他の金魚と混泳している場合(特に泳ぎが速い和金・コメット)、出目金が十分に餌を食べられているか毎回確認することが重要です。
混泳の相性
推奨される混泳相手は、同じ出目金(同サイズ)、蝶尾・水泡眼などの視力が低い品種、ランチュウ・オランダ(泳ぎが遅い丸型金魚)です。和金・コメット(泳ぎが速く餌を独占)、体格差が大きい金魚は避けることを推奨します。
病気と健康管理
目の外傷(最重要): 眼球の傷は速やかな対処が視力を守ります。白点・白濁が目周辺に見られたら0.3〜0.5%塩浴と殺菌薬(グリーンFゴールドリキッド等)を早期に使用してください。重症化すると眼球摘出が必要になることもあります。
転覆病: 丸型体型の金魚全般に見られる浮き袋のコントロール障害。消化のよい餌(茹でたえんどう豆など)・絶食・塩浴が初期対処法。悪化した場合は獣医師への相談が必要です。
繁殖
出目金の繁殖は通常の丸型金魚と同様の方法で可能です。水温15℃以下から徐々に18〜20℃に上げると産卵が誘発されます。オスは繁殖期に胸ビレ・エラに白い追い星(追い鱗)が出ます。産卵床(ウィローモス・市販の産卵ネット)を設置し、卵を確認したら親魚と分けて保護します。

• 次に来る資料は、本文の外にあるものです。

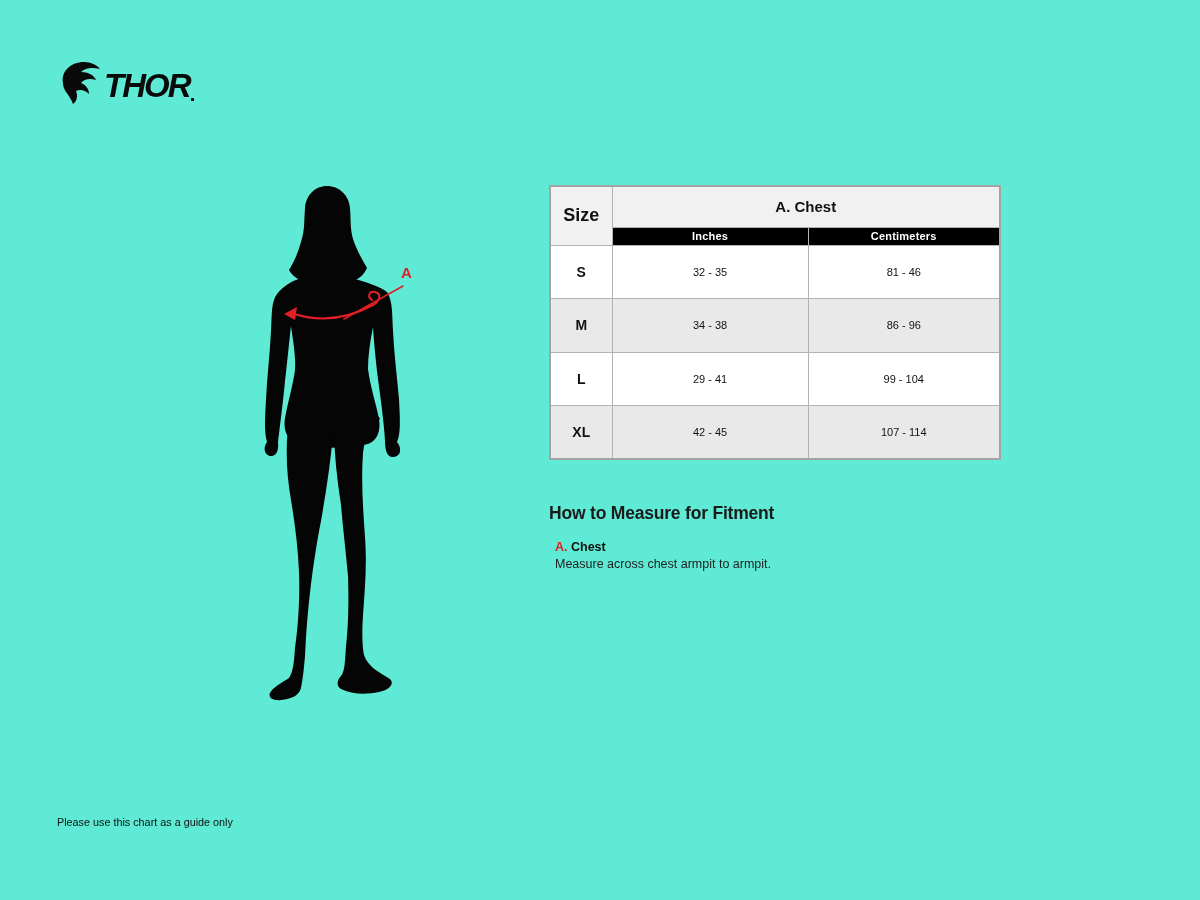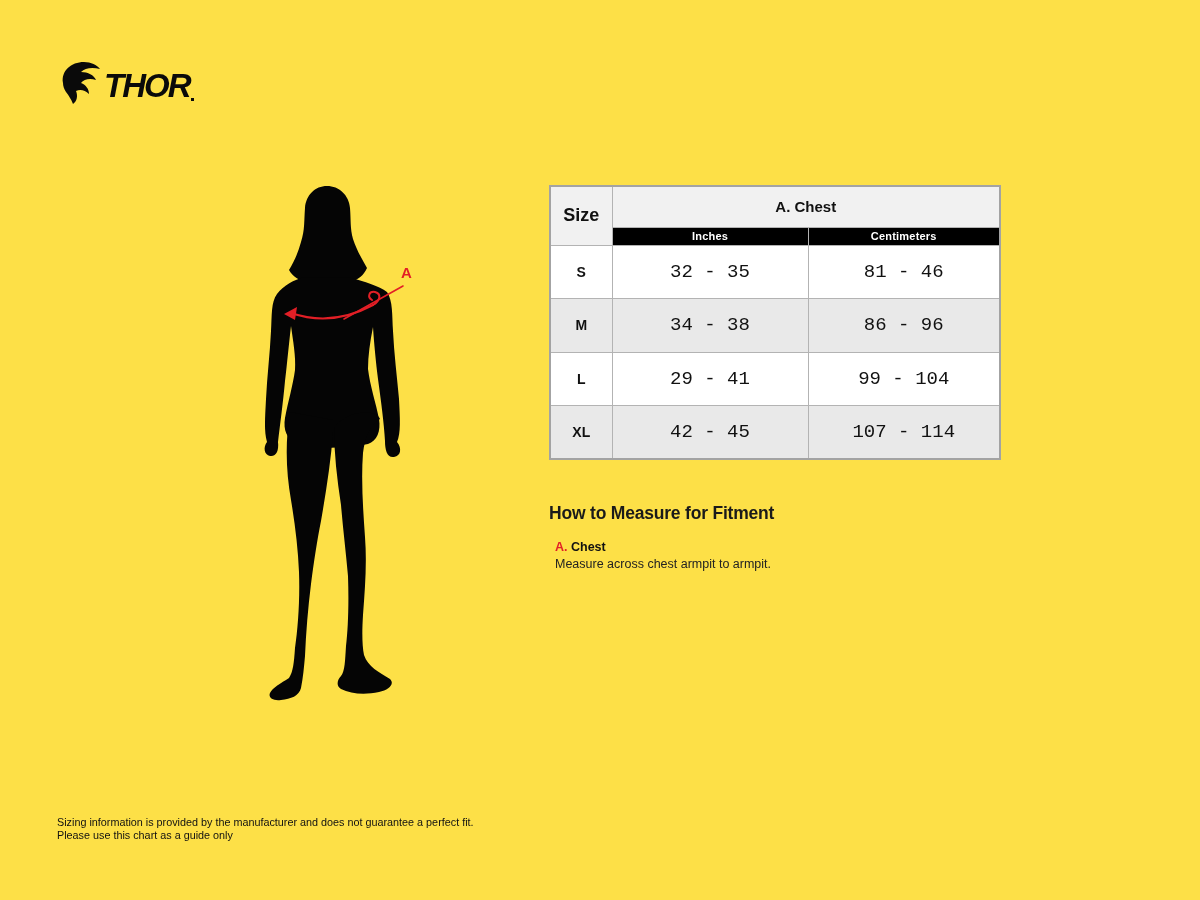--- a/index.html
+++ b/index.html
@@ -15,7 +15,7 @@
   .page{
     position:relative;
     width:1200px;height:900px;
-    background:#fde047;
+    background:#5eead4;
     font-family:"Liberation Sans",sans-serif;
     color:var(--ink);
     overflow:hidden;

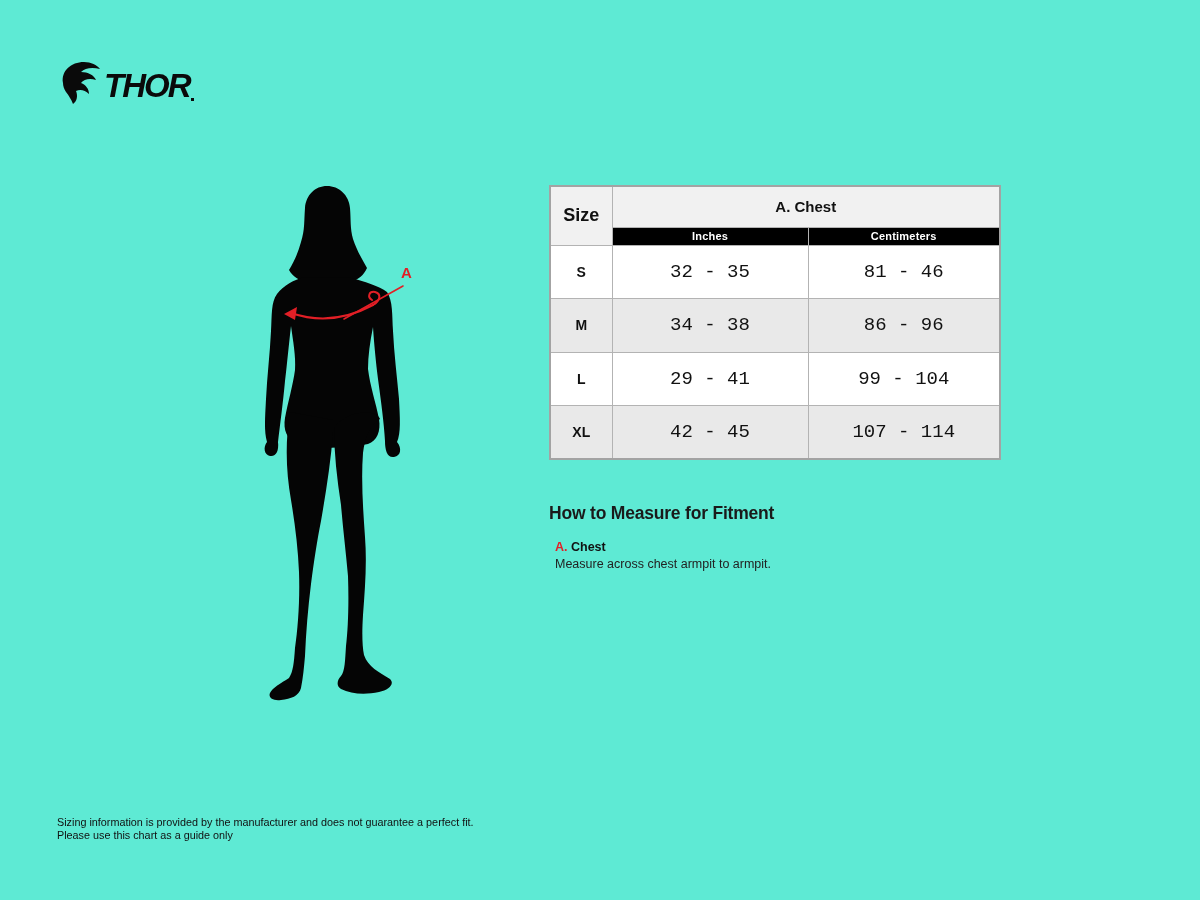--- a/index.html
+++ b/index.html
@@ -71,7 +71,7 @@
   tbody tr{height:53.5px;}
   tbody tr:nth-child(even){background:var(--row-alt);}
   td.size-cell{font-weight:bold;font-size:14px;}
-  td.val-cell{font-size:19px;font-family:Liberation Mono, monospace;}
+  td.val-cell{font-size:11px;}
   
   .measure-item{position:absolute;left:555px;top:539px;font-size:12.5px;line-height:17px;}
   .measure-key{font-weight:bold;color:#111;}

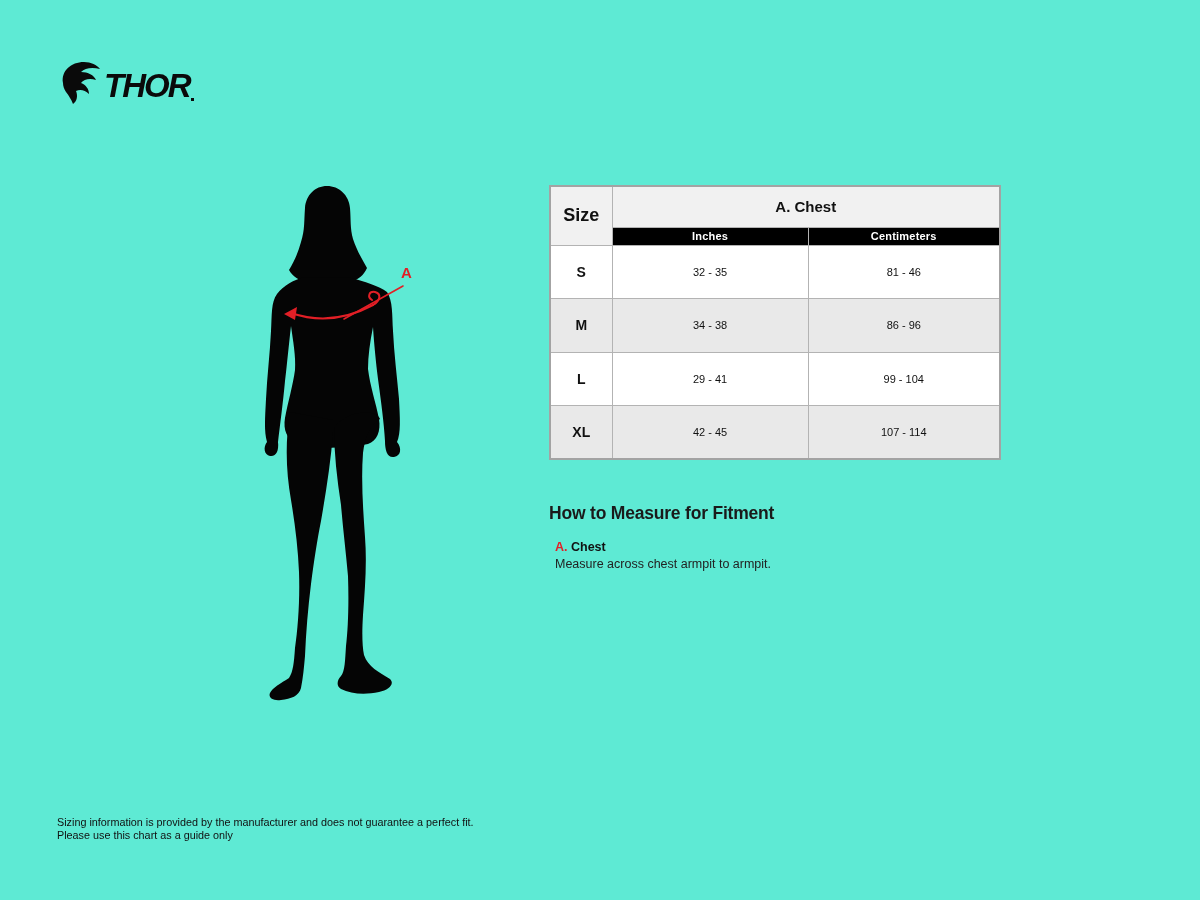--- a/index.html
+++ b/index.html
@@ -187,7 +187,6 @@
   </div>
 
   <div class="footer">
-    <div>Sizing information is provided by the manufacturer and does not guarantee a perfect fit.</div>
     <div>Please use this chart as a guide only</div>
   </div>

稚魚期の出目は通常生まれた時点では平らで、成長と共に徐々に突出してきます。
出目金の目はなぜ飛び出しているのですか?
品種改良によって突出した眼球(望遠鏡眼・テレスコープアイ)を固定した金魚だからです。稚魚のときは目が平らで、成長とともに徐々に突出してきます。病気ではなく、正常な姿として維持された特徴です。
出目金の寿命はどのくらいですか?
適切な環境で飼育すれば10年前後、長ければ10年以上生きることもあります。目を傷つけないレイアウトと、競争に負けない給餌管理ができれば、丸型金魚として一般的な長寿を期待できます。
出目金は他の金魚と混泳できますか?
出目金の目が白く濁ってきました。どうすればいいですか?
目の外傷や白点・水質悪化のサインです。早めに0.3〜0.5%の塩浴と殺菌薬(グリーンFゴールドリキッド等)で対処してください。突出した眼球は傷つきやすく、放置すると重症化して眼球摘出が必要になることもあるため、早期対応が視力を守る鍵です。
出目金のオスメスの見分け方は?
丸物体型のため腹部での判別は難しく、繁殖期にオスの胸ビレ前縁・エラ蓋へ出る追星と、排泄孔の形状(メスは丸く突出、オスは細長い)で見分けるのが現実的です。詳しくは金魚のオスメスの見分け方|品種別ガイドで解説しています。
まとめ
出目金はその個性的な外見から一見デリケートに思われがちですが、適切な飼育環境を整えれば比較的丈夫で長期飼育が楽しめる金魚です。最も重要なのは「目を傷つけないレイアウトの配慮」と「競争力の低さを補う給餌管理」の2点です。柔らかなレイアウト・余裕のある水槽・適切な混泳相手を用意することで、出目金の魅力を最大限に楽しめる環境が整います。